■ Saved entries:

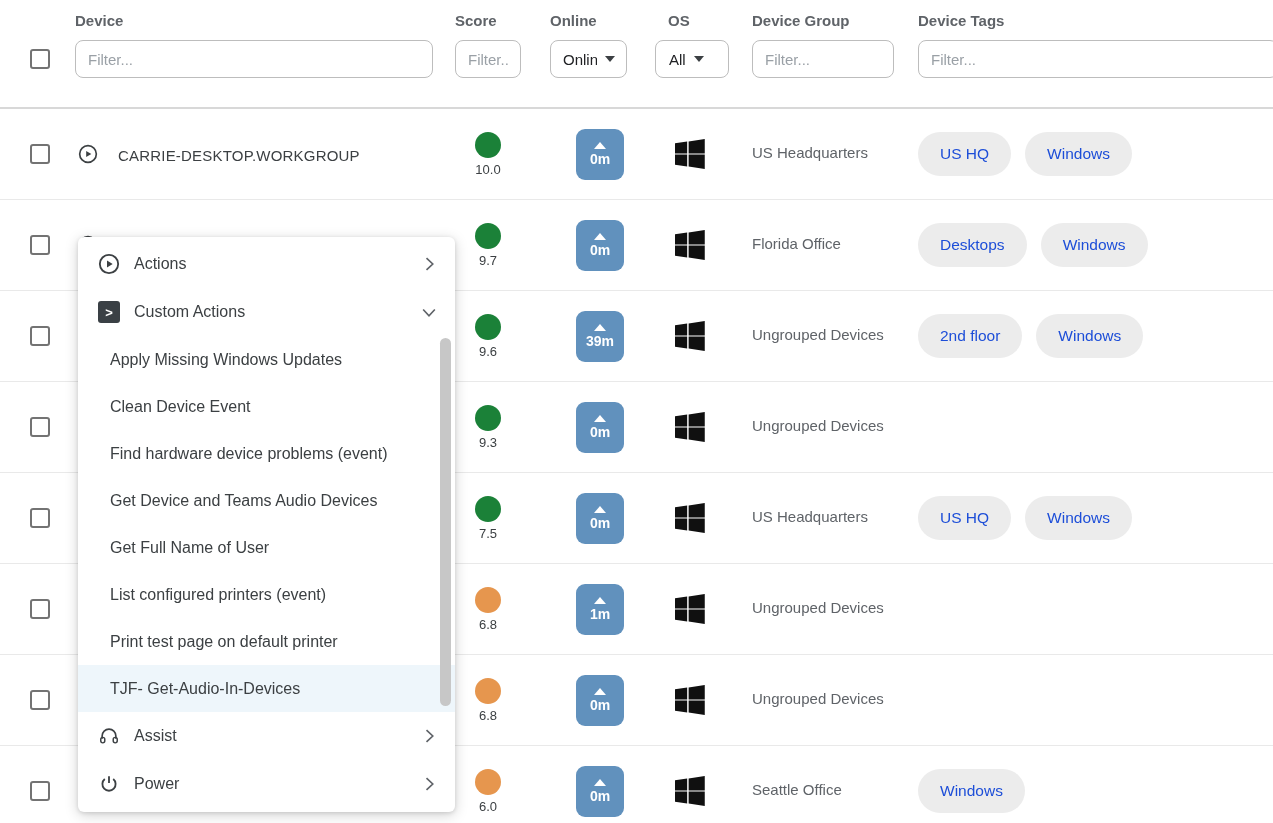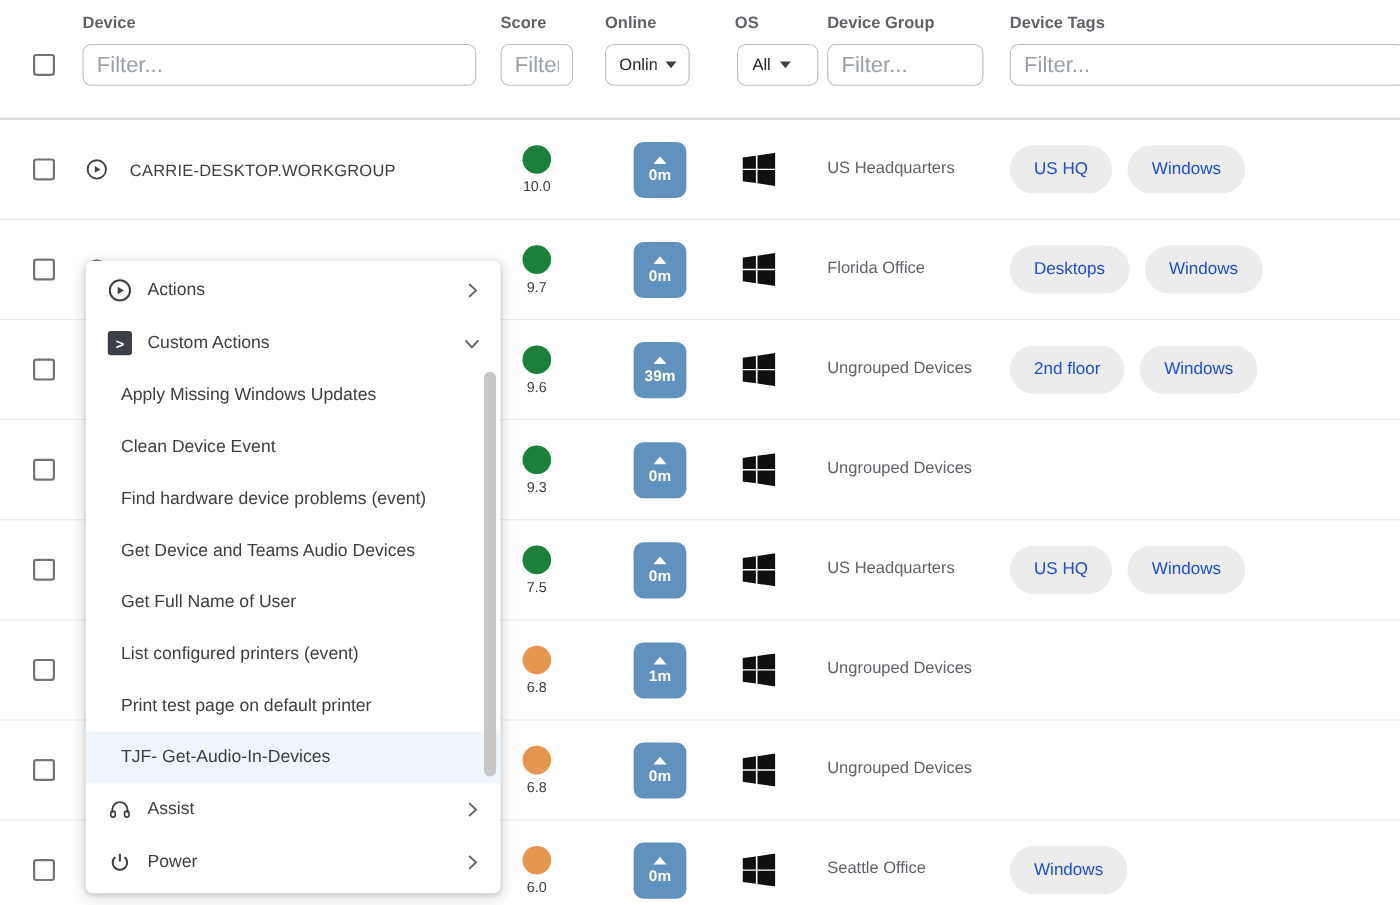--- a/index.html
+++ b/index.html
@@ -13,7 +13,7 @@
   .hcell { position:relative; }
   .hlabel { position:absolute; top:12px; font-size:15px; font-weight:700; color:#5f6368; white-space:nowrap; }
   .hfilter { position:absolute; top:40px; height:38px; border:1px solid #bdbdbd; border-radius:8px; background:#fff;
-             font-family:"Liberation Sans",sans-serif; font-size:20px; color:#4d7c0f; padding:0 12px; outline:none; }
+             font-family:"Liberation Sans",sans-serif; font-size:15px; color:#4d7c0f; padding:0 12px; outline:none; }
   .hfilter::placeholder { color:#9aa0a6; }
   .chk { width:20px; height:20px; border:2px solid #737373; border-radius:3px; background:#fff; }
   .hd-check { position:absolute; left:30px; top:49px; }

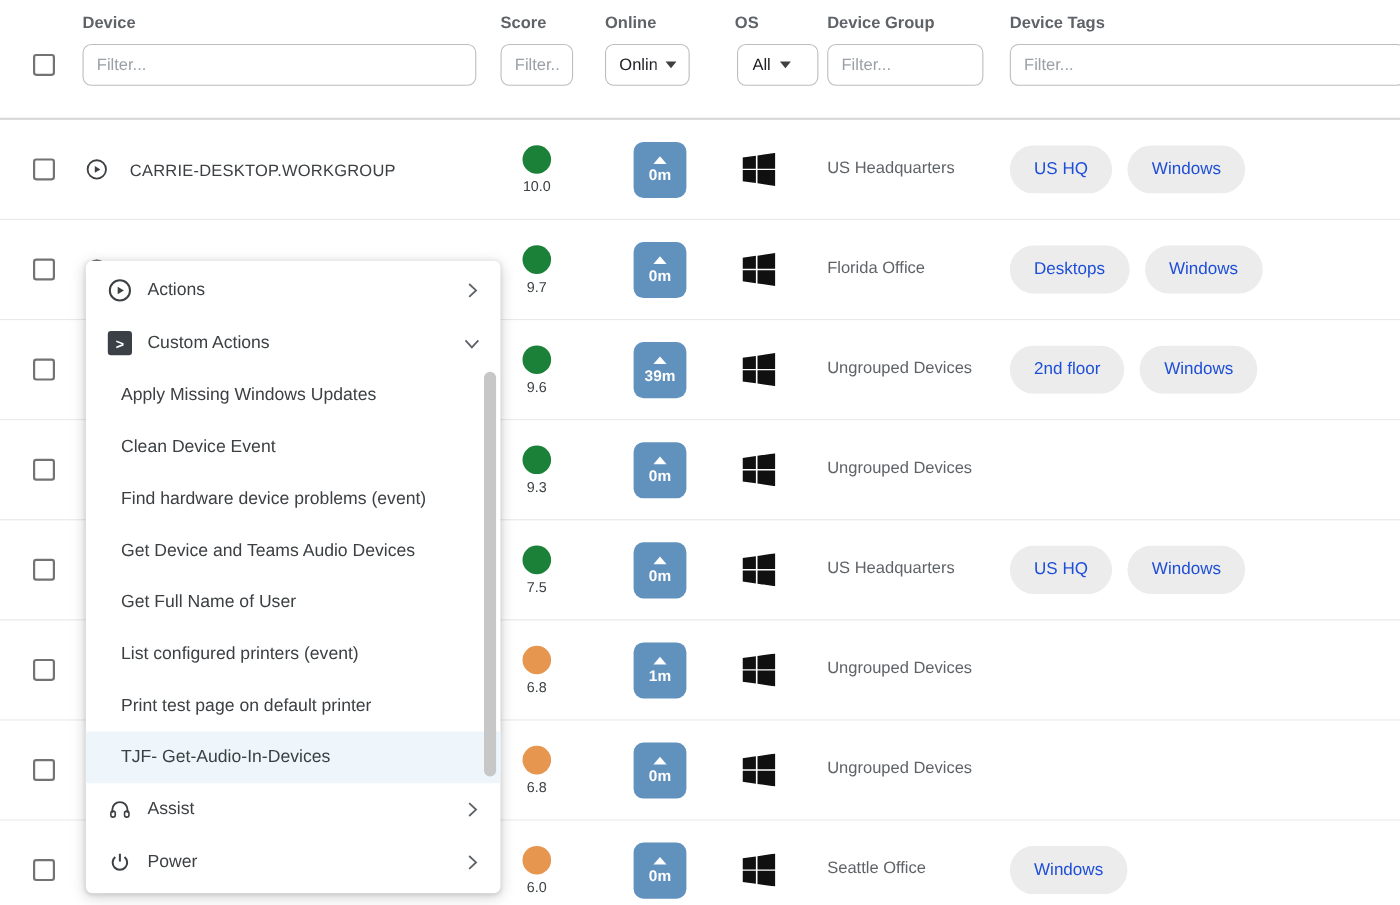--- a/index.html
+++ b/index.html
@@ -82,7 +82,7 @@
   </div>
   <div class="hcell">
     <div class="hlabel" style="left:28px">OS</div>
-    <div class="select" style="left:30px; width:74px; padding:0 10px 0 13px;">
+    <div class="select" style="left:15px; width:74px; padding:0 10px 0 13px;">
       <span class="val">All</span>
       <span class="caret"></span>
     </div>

* * *

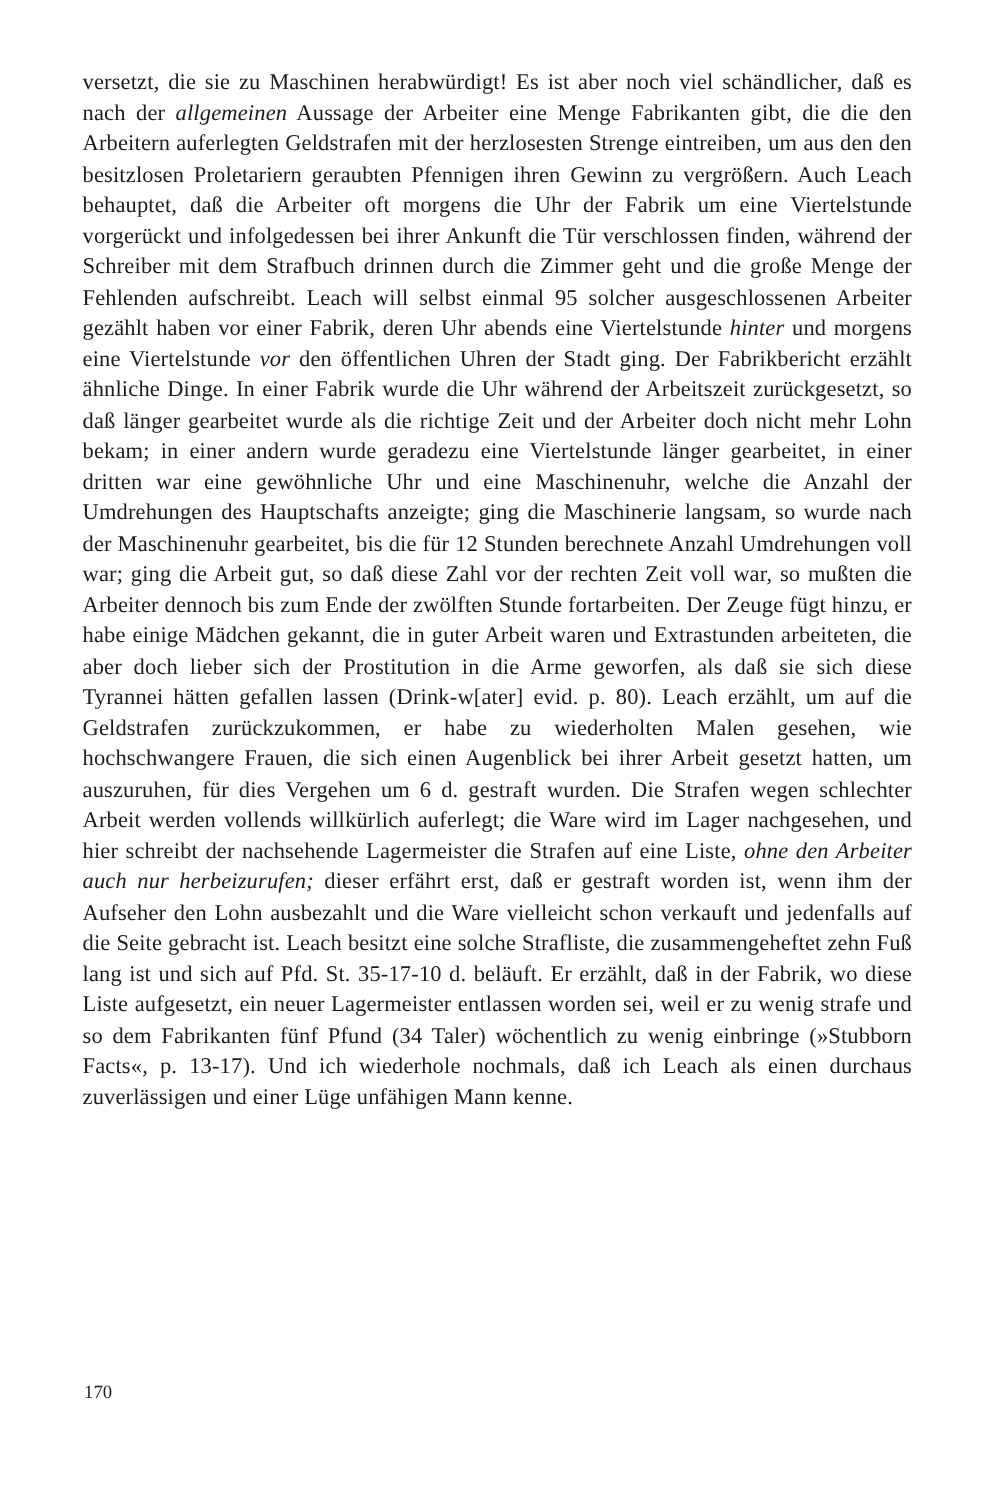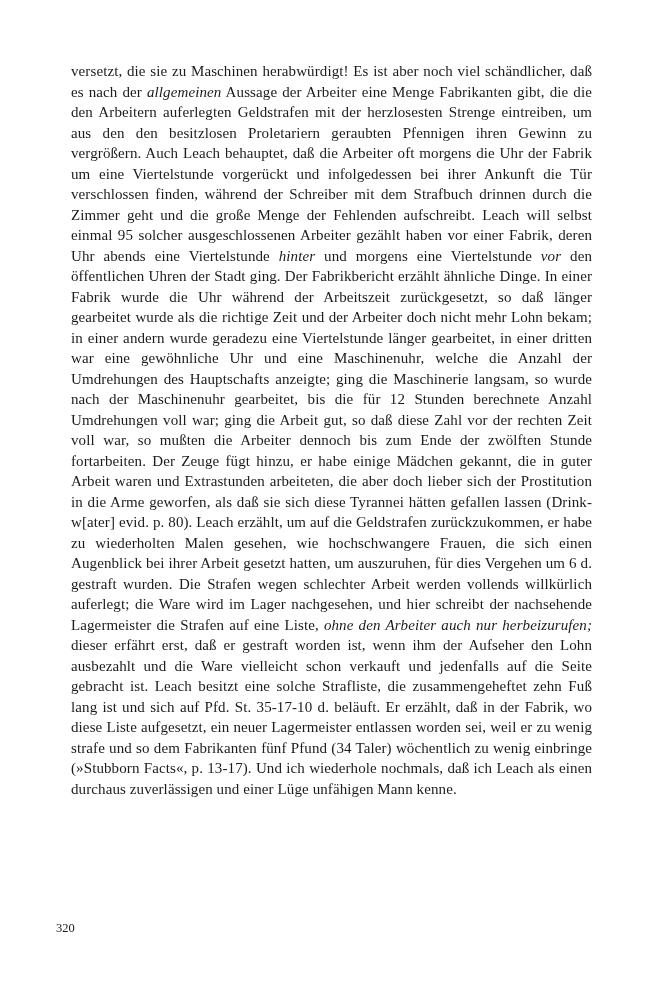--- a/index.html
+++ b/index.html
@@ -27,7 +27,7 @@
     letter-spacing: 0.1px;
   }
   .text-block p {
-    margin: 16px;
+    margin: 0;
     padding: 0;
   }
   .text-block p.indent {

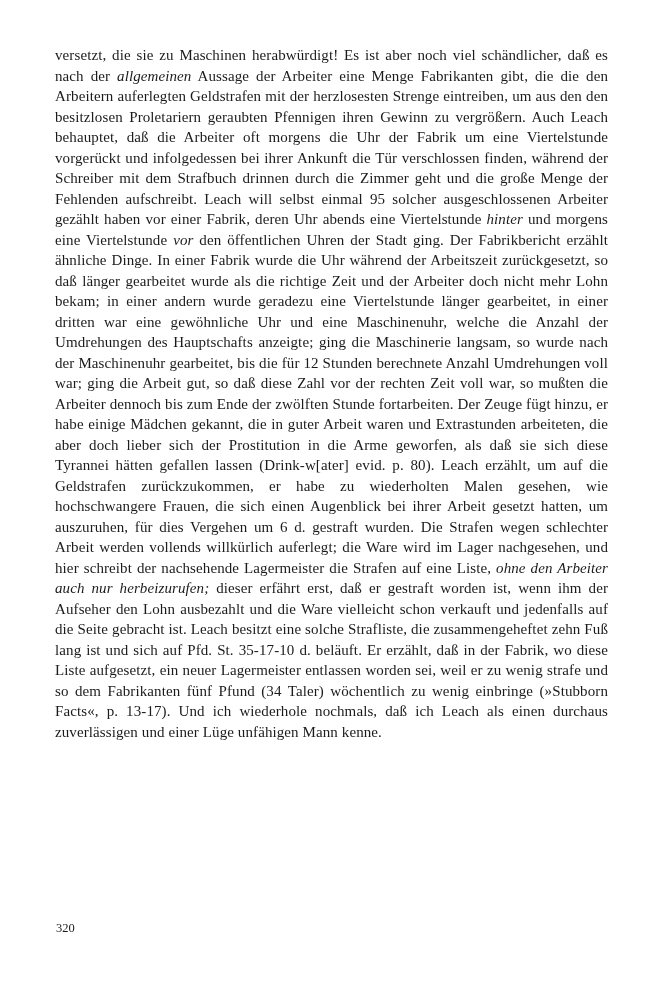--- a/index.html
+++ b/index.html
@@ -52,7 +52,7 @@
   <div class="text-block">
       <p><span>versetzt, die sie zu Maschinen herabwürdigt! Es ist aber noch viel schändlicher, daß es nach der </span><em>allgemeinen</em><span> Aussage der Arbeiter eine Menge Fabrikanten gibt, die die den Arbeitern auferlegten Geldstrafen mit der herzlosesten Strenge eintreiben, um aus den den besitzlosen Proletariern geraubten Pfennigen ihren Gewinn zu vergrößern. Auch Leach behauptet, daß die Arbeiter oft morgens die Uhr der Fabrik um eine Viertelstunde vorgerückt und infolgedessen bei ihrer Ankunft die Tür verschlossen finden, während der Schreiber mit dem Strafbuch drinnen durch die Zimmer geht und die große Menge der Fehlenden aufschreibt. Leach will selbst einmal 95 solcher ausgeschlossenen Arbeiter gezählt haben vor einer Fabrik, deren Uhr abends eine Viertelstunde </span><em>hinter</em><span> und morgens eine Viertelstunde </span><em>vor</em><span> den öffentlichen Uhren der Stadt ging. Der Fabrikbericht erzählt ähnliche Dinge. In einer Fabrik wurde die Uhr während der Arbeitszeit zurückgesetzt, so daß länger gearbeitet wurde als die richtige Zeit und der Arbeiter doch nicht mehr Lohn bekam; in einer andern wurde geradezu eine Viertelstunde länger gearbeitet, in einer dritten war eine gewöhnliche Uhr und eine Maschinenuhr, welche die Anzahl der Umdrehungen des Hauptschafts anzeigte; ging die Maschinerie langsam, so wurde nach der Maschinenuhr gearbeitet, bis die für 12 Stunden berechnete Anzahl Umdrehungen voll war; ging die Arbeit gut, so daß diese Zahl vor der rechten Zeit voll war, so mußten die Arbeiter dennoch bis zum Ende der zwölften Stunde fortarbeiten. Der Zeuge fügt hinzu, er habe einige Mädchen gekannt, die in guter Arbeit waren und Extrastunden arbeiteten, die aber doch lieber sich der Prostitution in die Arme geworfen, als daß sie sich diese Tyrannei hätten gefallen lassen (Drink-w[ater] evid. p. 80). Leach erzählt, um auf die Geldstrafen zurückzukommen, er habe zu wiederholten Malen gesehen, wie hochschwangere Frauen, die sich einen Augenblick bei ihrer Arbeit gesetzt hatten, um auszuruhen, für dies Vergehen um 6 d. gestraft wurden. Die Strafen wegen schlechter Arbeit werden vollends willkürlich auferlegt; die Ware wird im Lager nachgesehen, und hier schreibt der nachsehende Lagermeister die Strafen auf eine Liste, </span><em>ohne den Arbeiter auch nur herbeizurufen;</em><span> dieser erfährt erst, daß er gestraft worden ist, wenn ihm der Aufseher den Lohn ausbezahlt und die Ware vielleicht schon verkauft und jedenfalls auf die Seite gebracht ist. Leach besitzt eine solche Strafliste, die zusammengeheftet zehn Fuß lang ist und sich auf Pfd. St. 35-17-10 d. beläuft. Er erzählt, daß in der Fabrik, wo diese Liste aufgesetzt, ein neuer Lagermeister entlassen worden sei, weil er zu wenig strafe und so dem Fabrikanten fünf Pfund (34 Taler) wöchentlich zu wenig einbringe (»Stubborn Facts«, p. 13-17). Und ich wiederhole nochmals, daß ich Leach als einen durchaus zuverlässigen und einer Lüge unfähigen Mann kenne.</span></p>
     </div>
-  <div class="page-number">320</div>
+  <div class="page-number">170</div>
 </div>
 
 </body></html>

...

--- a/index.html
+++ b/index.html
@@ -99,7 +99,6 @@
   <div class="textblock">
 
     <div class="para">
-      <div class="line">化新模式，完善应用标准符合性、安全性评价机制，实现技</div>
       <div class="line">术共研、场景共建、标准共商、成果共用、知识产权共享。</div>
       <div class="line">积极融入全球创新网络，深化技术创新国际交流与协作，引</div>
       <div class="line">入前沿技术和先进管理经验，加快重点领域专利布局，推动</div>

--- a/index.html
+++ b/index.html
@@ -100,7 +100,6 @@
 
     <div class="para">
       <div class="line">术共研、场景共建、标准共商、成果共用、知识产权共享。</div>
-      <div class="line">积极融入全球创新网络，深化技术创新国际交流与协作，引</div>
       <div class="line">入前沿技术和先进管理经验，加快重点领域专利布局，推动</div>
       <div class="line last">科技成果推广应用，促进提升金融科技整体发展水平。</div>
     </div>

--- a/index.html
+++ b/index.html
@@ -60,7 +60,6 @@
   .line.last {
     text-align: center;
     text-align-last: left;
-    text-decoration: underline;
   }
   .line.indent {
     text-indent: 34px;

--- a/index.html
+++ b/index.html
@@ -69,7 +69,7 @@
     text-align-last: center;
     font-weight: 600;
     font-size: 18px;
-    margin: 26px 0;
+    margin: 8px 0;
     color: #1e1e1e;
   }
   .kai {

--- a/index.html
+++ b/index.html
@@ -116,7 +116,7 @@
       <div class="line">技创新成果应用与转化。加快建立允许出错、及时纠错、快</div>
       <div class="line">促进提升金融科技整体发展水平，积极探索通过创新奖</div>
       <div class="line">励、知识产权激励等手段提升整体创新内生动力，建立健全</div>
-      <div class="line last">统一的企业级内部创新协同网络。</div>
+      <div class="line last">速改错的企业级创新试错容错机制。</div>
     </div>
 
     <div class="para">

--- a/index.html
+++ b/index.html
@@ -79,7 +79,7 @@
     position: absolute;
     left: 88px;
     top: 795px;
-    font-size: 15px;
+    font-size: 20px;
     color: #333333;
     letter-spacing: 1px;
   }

■ What to work on: Find "积极融入全球创新网络" in the data above. Report each line where it appears.

■ Solution to the exercise:
       <div class="line">积极融入全球创新网络，深化技术创新国际交流与协作，引</div>
-      <div class="line">积极融入全球创新网络，深化技术创新国际交流与协作，引</div>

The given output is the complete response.